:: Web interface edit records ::
######

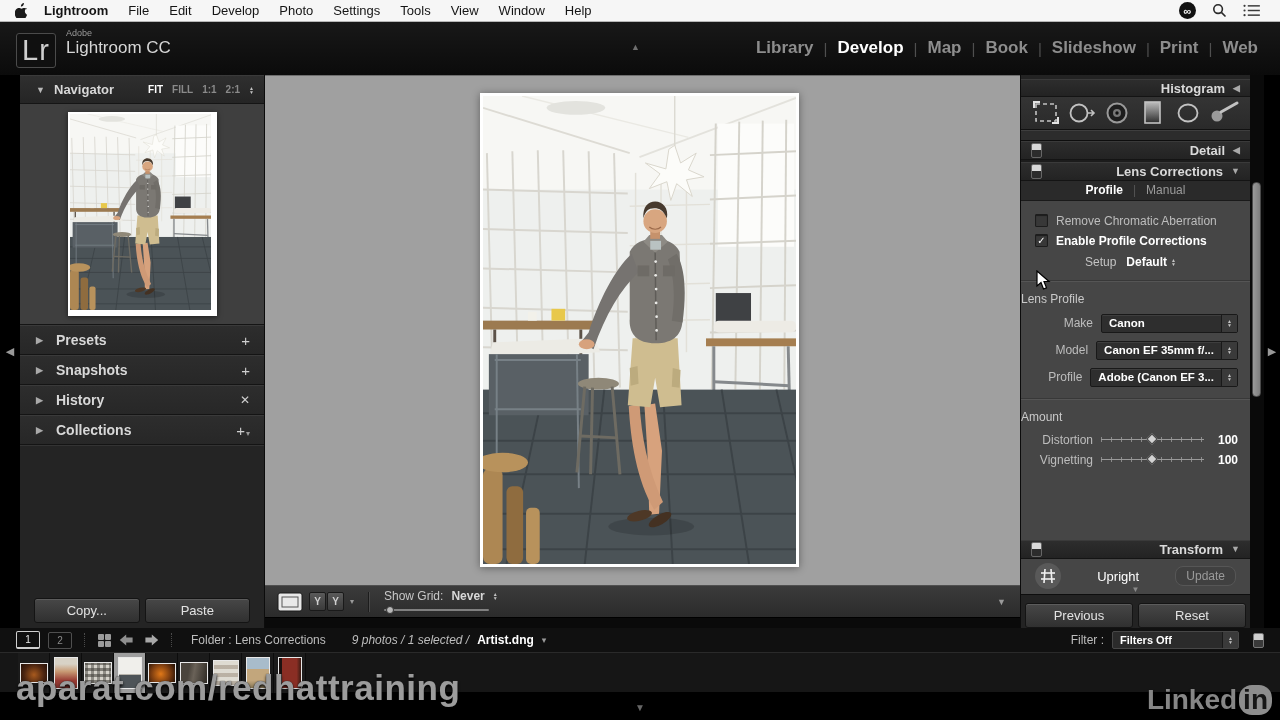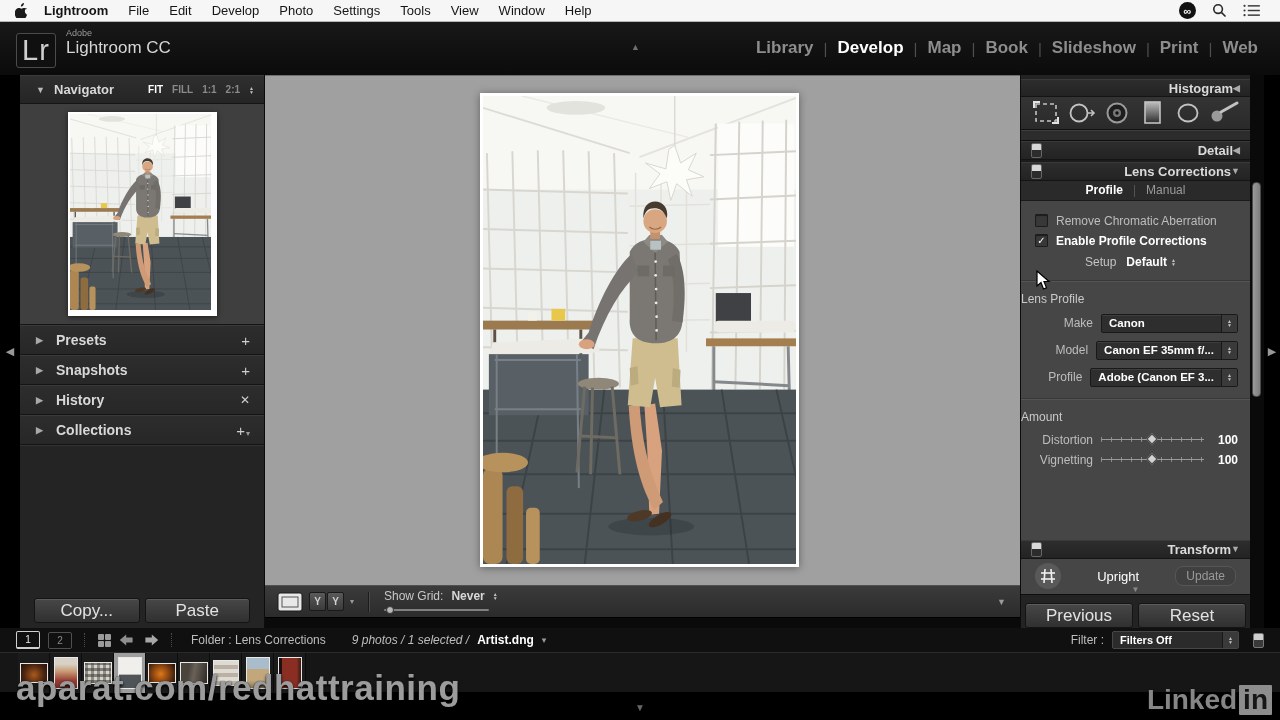--- a/index.html
+++ b/index.html
@@ -52,21 +52,21 @@
   .nav-photo{width:145px;height:200px;background:#fff;padding:2px;box-shadow:0 1px 5px rgba(0,0,0,.6);}
   .nav-photo svg{display:block;width:141px;height:196px;}
   .lp-section{height:28px;display:flex;align-items:center;padding:0 14px 0 16px;gap:10px;
     background:linear-gradient(#2d2d2d,#272727);border-top:1px solid #3a3a3a;border-bottom:1px solid #141414;
     color:#d8d8d8;font-size:14px;font-weight:bold;}
   .lp-section .disc{color:#a9a9a9;font-size:9px;width:10px;}
   .lp-action{margin-left:auto;color:#cfcfcf;font-size:15px;font-weight:normal;display:flex;align-items:center;}
   .lp-action .caret{font-size:8px;color:#9a9a9a;margin-left:1px;margin-top:6px;}
   .lp-fill{flex:1;background:#242424;border-top:1px solid #333;}
   .lp-buttons{height:37px;display:flex;gap:5px;padding:7px 14px 0;box-sizing:border-box;background:#242424;}
-  .lr-btn{flex:1;height:23px;border:1px solid #141414;border-radius:3px;color:#e2e2e2;font-size:17px;
+  .lr-btn{flex:1;height:23px;border:1px solid #141414;border-radius:3px;color:#e2e2e2;font-size:13px;
     background:linear-gradient(#474747,#303030);box-shadow:inset 0 1px 0 #5c5c5c;
     display:flex;align-items:center;justify-content:center;}
 
   
   .canvas{position:absolute;left:265px;top:75px;width:755px;height:510px;background:#a0a0a0;
     border-top:1px solid #6e6e6e;box-sizing:border-box;}
   .photo-frame{position:absolute;left:480px;top:93px;width:319px;height:474px;background:#fff;
     box-shadow:0 1px 8px rgba(0,0,0,.4);padding:3px;box-sizing:border-box;}
   .photo-frame svg{display:block;width:313px;height:468px;}
 
@@ -85,21 +85,21 @@
   .showgrid-row b{color:#d8d8d8;font-weight:bold;}
   .mini-slider{position:relative;width:105px;height:8px;margin-top:3px;}
   .mini-slider .track{position:absolute;left:0;right:0;top:3px;height:2px;background:#808080;border-radius:1px;}
   .mini-slider .knob{position:absolute;left:2px;top:0;width:8px;height:8px;border-radius:50%;
     background:#b8b8b8;border:1px solid #333;box-sizing:border-box;}
   .tb-end-caret{margin-left:auto;color:#9a9a9a;font-size:9px;padding-right:6px;}
 
   
   .right-panel{position:absolute;left:1020px;top:75px;width:230px;height:553px;background:#272727;
     border-left:1px solid #0c0c0c;box-sizing:border-box;display:flex;flex-direction:column;}
-  .rp-header{height:24px;display:flex;align-items:center;justify-content:flex-end;padding:0 10px;
+  .rp-header{height:24px;display:flex;align-items:center;justify-content:flex-end;gap:8px;padding:0 10px;
     background:linear-gradient(#2d2d2d,#232323);border-top:1px solid #3a3a3a;border-bottom:1px solid #141414;
     color:#dadada;font-size:13px;font-weight:bold;}
   .rp-header .disc{color:#a9a9a9;font-size:9px;}
   .rp-header .switch{margin-right:auto;}
   .switch{width:9px;height:13px;border:1px solid #666;border-radius:2px;background:linear-gradient(#d8d8d8 48%,#2c2c2c 48%);}
   .toolstrip{height:44px;background:linear-gradient(#343434,#2a2a2a);border-bottom:1px solid #111;
     display:flex;align-items:center;justify-content:space-between;padding:0 10px;}
   .partial-strip{height:13px;background:#2c2c2c;border-top:1px solid #3e3e3e;border-bottom:1px solid #0e0e0e;}
 
   .lens-content{background:#464646;padding:10px 0 14px;color:#c4c4c4;font-size:12px;}
@@ -190,21 +190,21 @@
   .fs-cell:nth-child(9) .fs-thumb{background:linear-gradient(90deg,#1c1210 15%,#8a2e24 15% 80%,#3a1c14);}
 
   .bottom-strip{position:absolute;left:0;top:692px;width:1280px;height:28px;background:#000;
     display:flex;align-items:flex-start;justify-content:center;color:#666;font-size:10px;padding-top:10px;box-sizing:border-box;}
 
   
   .watermark{position:absolute;left:16px;top:668px;z-index:40;font-size:35px;font-weight:bold;letter-spacing:.5px;
     color:#9c9c9c;text-shadow:0 2px 3px rgba(0,0,0,.9),0 0 1px #2a2a2a;}
   .linkedin{position:absolute;right:8px;top:684px;z-index:40;display:flex;align-items:center;
     font-size:28px;font-weight:bold;color:#868686;text-shadow:0 1px 2px rgba(0,0,0,.8);}
-  .in-badge{margin-left:2px;background:#8d8d8d;color:#161616;border-radius:1px;padding:0 4px;line-height:30px;
+  .in-badge{margin-left:2px;background:#8d8d8d;color:#161616;border-radius:13px;padding:0 4px;line-height:30px;
     text-shadow:none;}
   .cursor{position:absolute;left:1036px;top:270px;z-index:60;}
 </style>
 </head>
 <body>
 
 <div id="root">
 
   <svg width="0" height="0" style="position:absolute">
     <defs>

######

:: TASK OBJECTIVE ::
Where pictures sit among the data above, omit them, and output the rest exactly.

:: OUTPUT BELOW ::
--- a/index.html
+++ b/index.html
@@ -52,21 +52,21 @@
   .nav-photo{width:145px;height:200px;background:#fff;padding:2px;box-shadow:0 1px 5px rgba(0,0,0,.6);}
   .nav-photo svg{display:block;width:141px;height:196px;}
   .lp-section{height:28px;display:flex;align-items:center;padding:0 14px 0 16px;gap:10px;
     background:linear-gradient(#2d2d2d,#272727);border-top:1px solid #3a3a3a;border-bottom:1px solid #141414;
     color:#d8d8d8;font-size:14px;font-weight:bold;}
   .lp-section .disc{color:#a9a9a9;font-size:9px;width:10px;}
   .lp-action{margin-left:auto;color:#cfcfcf;font-size:15px;font-weight:normal;display:flex;align-items:center;}
   .lp-action .caret{font-size:8px;color:#9a9a9a;margin-left:1px;margin-top:6px;}
   .lp-fill{flex:1;background:#242424;border-top:1px solid #333;}
   .lp-buttons{height:37px;display:flex;gap:5px;padding:7px 14px 0;box-sizing:border-box;background:#242424;}
-  .lr-btn{flex:1;height:23px;border:1px solid #141414;border-radius:3px;color:#e2e2e2;font-size:17px;
+  .lr-btn{flex:1;height:23px;border:1px solid #141414;border-radius:3px;color:#e2e2e2;font-size:13px;
     background:linear-gradient(#474747,#303030);box-shadow:inset 0 1px 0 #5c5c5c;
     display:flex;align-items:center;justify-content:center;}
 
   
   .canvas{position:absolute;left:265px;top:75px;width:755px;height:510px;background:#a0a0a0;
     border-top:1px solid #6e6e6e;box-sizing:border-box;}
   .photo-frame{position:absolute;left:480px;top:93px;width:319px;height:474px;background:#fff;
     box-shadow:0 1px 8px rgba(0,0,0,.4);padding:3px;box-sizing:border-box;}
   .photo-frame svg{display:block;width:313px;height:468px;}
 
@@ -85,21 +85,21 @@
   .showgrid-row b{color:#d8d8d8;font-weight:bold;}
   .mini-slider{position:relative;width:105px;height:8px;margin-top:3px;}
   .mini-slider .track{position:absolute;left:0;right:0;top:3px;height:2px;background:#808080;border-radius:1px;}
   .mini-slider .knob{position:absolute;left:2px;top:0;width:8px;height:8px;border-radius:50%;
     background:#b8b8b8;border:1px solid #333;box-sizing:border-box;}
   .tb-end-caret{margin-left:auto;color:#9a9a9a;font-size:9px;padding-right:6px;}
 
   
   .right-panel{position:absolute;left:1020px;top:75px;width:230px;height:553px;background:#272727;
     border-left:1px solid #0c0c0c;box-sizing:border-box;display:flex;flex-direction:column;}
-  .rp-header{height:24px;display:flex;align-items:center;justify-content:flex-end;padding:0 10px;
+  .rp-header{height:24px;display:flex;align-items:center;justify-content:flex-end;gap:8px;padding:0 10px;
     background:linear-gradient(#2d2d2d,#232323);border-top:1px solid #3a3a3a;border-bottom:1px solid #141414;
     color:#dadada;font-size:13px;font-weight:bold;}
   .rp-header .disc{color:#a9a9a9;font-size:9px;}
   .rp-header .switch{margin-right:auto;}
   .switch{width:9px;height:13px;border:1px solid #666;border-radius:2px;background:linear-gradient(#d8d8d8 48%,#2c2c2c 48%);}
   .toolstrip{height:44px;background:linear-gradient(#343434,#2a2a2a);border-bottom:1px solid #111;
     display:flex;align-items:center;justify-content:space-between;padding:0 10px;}
   .partial-strip{height:13px;background:#2c2c2c;border-top:1px solid #3e3e3e;border-bottom:1px solid #0e0e0e;}
 
   .lens-content{background:#464646;padding:10px 0 14px;color:#c4c4c4;font-size:12px;}
@@ -190,21 +190,21 @@
   .fs-cell:nth-child(9) .fs-thumb{background:linear-gradient(90deg,#1c1210 15%,#8a2e24 15% 80%,#3a1c14);}
 
   .bottom-strip{position:absolute;left:0;top:692px;width:1280px;height:28px;background:#000;
     display:flex;align-items:flex-start;justify-content:center;color:#666;font-size:10px;padding-top:10px;box-sizing:border-box;}
 
   
   .watermark{position:absolute;left:16px;top:668px;z-index:40;font-size:35px;font-weight:bold;letter-spacing:.5px;
     color:#9c9c9c;text-shadow:0 2px 3px rgba(0,0,0,.9),0 0 1px #2a2a2a;}
   .linkedin{position:absolute;right:8px;top:684px;z-index:40;display:flex;align-items:center;
     font-size:28px;font-weight:bold;color:#868686;text-shadow:0 1px 2px rgba(0,0,0,.8);}
-  .in-badge{margin-left:2px;background:#8d8d8d;color:#161616;border-radius:1px;padding:0 4px;line-height:30px;
+  .in-badge{margin-left:2px;background:#8d8d8d;color:#161616;border-radius:13px;padding:0 4px;line-height:30px;
     text-shadow:none;}
   .cursor{position:absolute;left:1036px;top:270px;z-index:60;}
 </style>
 </head>
 <body>
 
 <div id="root">
 
   <svg width="0" height="0" style="position:absolute">
     <defs>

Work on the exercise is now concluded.